Les passeurs, un business qui prospère à l’ombre
Ils n’ont ni enseigne, ni bureau, ni publicité. Pourtant, leur commerce prospère. Dans les quartiers populaires, les gares et les zones frontalières, des intermédiaires proposent aux candidats à la migration ce que les frontières leur refusent : un passage. Derrière cette économie clandestine se cache un marché alimenté par le chômage, la pauvreté, les conflits, les crises environnementales et l’absence de voies régulières de mobilité.
Le commerce de l’espoir
Il faut parfois écouter les silences pour comprendre l’économie des migrations.
Un jeune rassemble ses économies. Une famille vend un bien. Un parent emprunte. Pendant des mois, parfois des années, on réunit l’argent nécessaire au départ, puis vient l’intermédiaire. Celui qui promet de connaître quelqu’un, celui qui affirme que le voyage est possible, celui qui se présente comme un simple facilitateur.
Au départ, la transaction paraît simple : un service contre de l’argent. Mais derrière cette apparente simplicité se cache une économie beaucoup plus complexe. L’UNODC distingue le trafic illicite de migrants de la traite des personnes. Pourtant, sur certaines routes africaines, les deux phénomènes peuvent se croiser et exposer les migrants à l’exploitation.
Quand l’espoir devient une dette
Que se passe-t-il lorsque le migrant n’a plus d’argent ? C’est souvent là que le rapport de force bascule.
Les recherches de l’UNODC montrent que des migrants peuvent être exposés à la violence, à l’extorsion, aux enlèvements et à différentes formes d’exploitation. Celui qui promettait un passage peut devenir celui qui exige davantage. Celui qui devait aider peut devenir celui qui menace. Dans cette économie, le véritable capital n’est pas seulement l’argent : c’est la vulnérabilité humaine.

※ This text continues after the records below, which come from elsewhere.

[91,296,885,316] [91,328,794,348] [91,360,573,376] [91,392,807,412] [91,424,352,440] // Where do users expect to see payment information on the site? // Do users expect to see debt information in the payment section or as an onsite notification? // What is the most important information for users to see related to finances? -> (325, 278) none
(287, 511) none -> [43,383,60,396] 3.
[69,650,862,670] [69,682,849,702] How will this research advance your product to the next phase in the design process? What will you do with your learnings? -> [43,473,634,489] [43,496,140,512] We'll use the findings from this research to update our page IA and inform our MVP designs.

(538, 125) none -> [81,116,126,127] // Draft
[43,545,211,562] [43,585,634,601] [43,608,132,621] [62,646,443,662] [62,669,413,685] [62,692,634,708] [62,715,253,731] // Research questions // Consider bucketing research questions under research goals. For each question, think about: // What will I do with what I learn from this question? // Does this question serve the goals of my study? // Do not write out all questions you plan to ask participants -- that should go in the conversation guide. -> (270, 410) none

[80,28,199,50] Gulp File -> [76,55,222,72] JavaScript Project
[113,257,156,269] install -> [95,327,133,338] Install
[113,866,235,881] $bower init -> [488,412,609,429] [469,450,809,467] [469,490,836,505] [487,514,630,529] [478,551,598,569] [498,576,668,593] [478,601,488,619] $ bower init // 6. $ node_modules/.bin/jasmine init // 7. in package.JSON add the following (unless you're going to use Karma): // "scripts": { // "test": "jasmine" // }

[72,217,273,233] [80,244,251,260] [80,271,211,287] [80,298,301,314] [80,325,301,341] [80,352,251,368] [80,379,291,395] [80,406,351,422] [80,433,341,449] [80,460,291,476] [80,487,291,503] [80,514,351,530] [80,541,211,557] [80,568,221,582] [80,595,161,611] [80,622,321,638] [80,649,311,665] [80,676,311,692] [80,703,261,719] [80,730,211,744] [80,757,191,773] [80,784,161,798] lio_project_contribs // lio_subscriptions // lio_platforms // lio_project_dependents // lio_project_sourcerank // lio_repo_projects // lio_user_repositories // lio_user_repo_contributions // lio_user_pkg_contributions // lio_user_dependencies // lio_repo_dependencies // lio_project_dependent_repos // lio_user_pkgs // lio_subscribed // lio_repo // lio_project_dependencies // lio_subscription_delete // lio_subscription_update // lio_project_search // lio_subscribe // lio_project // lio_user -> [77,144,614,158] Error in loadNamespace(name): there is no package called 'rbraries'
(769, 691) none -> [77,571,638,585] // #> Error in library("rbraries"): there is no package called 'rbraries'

Une industrie sans vitrine
Il est difficile de mesurer précisément les revenus générés par ce commerce. Les transactions échappent aux circuits officiels, les réseaux changent et les victimes hésitent souvent à témoigner.
Mais le phénomène est loin d’être marginal. L’UNODC estime que le trafic de migrants génère des revenus considérables et constate des liens entre trafic, traite et autres formes de criminalité organisée. Derrière chaque paiement se trouve pourtant une histoire : celle d’un jeune sans emploi, d’une famille qui espère, d’une personne qui veut simplement changer de vie.
Regarder au-delà du passeur
Réduire cette économie aux seuls passeurs serait trop facile.
Il faut regarder ce qui nourrit leur marché : chômage, pauvreté, conflits, changements climatiques, manque de perspectives et accès limité aux voies régulières de migration.
Le passeur n’invente pas toujours le désespoir. Il apprend à en tirer profit.
C’est pourquoi la réponse ne peut pas se limiter au contrôle des frontières. Elle doit aussi passer par des voies régulières de migration, l’information, la protection des victimes, la coopération entre États et surtout la création de perspectives économiques.
Car lorsque l’espoir devient une marchandise, ceux qui contrôlent le chemin contrôlent aussi celui qui l’emprunte.
Tant que l’écart restera immense entre le désir de partir et la possibilité de partir légalement, l’économie clandestine trouvera des clients. Et dans l’ombre des frontières, le business continuera de prospérer sur une matière première que l’Afrique ne manque malheureusement pas : l’espoir de ses populations.